Required work: From the data underneath, reproduce exactly the stretch that begins at the line with "configurazione, attivarlo (prima spunta e salva)." and ends after the line with "- NOTA IMPORTANTE: se".

Stored items:

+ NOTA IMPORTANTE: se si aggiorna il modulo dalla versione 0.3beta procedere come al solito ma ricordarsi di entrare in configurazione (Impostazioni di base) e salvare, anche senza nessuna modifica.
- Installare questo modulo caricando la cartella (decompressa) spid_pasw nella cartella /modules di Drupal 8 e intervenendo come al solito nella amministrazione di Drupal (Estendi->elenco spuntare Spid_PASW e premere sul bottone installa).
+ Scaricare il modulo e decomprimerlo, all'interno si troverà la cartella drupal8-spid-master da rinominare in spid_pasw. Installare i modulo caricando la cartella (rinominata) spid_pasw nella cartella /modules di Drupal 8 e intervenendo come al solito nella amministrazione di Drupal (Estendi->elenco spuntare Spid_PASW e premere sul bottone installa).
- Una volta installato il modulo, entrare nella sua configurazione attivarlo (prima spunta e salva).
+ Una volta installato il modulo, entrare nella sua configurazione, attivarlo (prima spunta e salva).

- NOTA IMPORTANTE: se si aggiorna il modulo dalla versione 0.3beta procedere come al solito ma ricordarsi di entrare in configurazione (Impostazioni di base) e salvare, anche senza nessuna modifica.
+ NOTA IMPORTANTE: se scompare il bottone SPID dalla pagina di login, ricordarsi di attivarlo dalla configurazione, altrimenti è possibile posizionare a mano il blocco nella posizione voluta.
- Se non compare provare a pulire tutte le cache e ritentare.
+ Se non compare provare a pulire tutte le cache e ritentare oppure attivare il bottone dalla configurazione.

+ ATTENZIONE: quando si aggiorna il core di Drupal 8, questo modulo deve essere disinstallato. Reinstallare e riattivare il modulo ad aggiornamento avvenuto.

Task solution:
+ Una volta installato il modulo, entrare nella sua configurazione, attivarlo (prima spunta e salva).

- NOTA IMPORTANTE: se si aggiorna il modulo dalla versione 0.3beta procedere come al solito ma ricordarsi di entrare in configurazione (Impostazioni di base) e salvare, anche senza nessuna modifica.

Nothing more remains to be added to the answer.